Saturday 28 April 2007

Vatican archbishop loses all sense of proportion

Archbishop Angelo Amato, secretary of the Vatican's Congregation for the Doctrine of the Faith, and a close ally of Pope Benedict, has reportedly equated civil unions for gay couples with suicide bombing, describing both as examples of contemporary 'evil' (via Andrew Sullivan). I'm with Andrew Sullivan on this: 'The comparison is such a ludicrously cruel, absurd and demeaning one it doesn't even rise to the level of rational debate.'

I suppose the archbishop thinks gay marriages are 'evil' because they threaten 'the family', but I find this conservative Christian sanctification of the family a bit suspect. I remember hearing John Gummer, former Tory minister and Anglican-turned-Catholic on the radio some time ago, claiming that Christ had founded two great institutions: the Church and the Family. Never mind that families existed long before Christianity and what we think of as 'the Christian family' only evolved in the Middle Ages, before which marriage wasn't even a sacrament. This familialism is rather like the reification of 'faith' and 'religion' by contemporary religious leaders that I've noted before.

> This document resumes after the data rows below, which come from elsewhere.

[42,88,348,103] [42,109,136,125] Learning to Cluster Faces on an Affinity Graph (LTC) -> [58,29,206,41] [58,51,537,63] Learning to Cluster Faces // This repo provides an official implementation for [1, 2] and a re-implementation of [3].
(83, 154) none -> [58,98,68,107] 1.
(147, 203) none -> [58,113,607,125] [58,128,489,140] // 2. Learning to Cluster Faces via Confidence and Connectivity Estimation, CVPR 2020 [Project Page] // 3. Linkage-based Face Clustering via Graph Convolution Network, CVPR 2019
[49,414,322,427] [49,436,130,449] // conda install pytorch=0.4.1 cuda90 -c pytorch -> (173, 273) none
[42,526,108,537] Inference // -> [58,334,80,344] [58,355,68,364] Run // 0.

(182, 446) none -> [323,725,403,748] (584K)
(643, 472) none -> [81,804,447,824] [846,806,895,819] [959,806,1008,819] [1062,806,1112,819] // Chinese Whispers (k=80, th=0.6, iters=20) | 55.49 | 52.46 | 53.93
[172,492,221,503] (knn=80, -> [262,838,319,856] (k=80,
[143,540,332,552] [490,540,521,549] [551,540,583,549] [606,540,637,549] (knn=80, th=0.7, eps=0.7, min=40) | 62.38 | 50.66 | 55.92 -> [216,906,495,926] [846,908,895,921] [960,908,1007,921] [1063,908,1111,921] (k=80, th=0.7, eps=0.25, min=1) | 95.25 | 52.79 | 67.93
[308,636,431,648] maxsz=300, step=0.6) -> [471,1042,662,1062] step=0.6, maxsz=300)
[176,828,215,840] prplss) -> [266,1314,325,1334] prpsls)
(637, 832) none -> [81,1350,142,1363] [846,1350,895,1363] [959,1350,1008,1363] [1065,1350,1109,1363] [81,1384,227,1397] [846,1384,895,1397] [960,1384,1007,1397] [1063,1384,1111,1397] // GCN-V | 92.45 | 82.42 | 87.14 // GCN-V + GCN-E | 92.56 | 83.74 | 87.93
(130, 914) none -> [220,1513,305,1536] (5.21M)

Lest this story should tempt you to dismiss all Catholics as a bunch of reactionary homophobes, tune into Radio 4's Sunday Worship tomorrow, which comes from the Church of the Most Holy Redeemer in the Castro district of San Francisco and explores 'how gay people can find a place in the Christian narrative and speak of the gift of faith'. The preacher is the gay Catholic Catholic writer and theologian, Fr James Alison, whose book Faith beyond resentment: fragments Catholic and gay offers a refreshing vision of an alternative, more humane Catholicism, though I have to admit I don't quite 'get' why the work of Rene Girard, which Alison is always quoting, is supposed to be so revelatory.

OK, so after this post the other day, it may seem ironic that I'm recommending a BBC religious programme, and it may turn out to be as cringe-making as all the others, but I think the fact that it's happening at all is cause for celebration.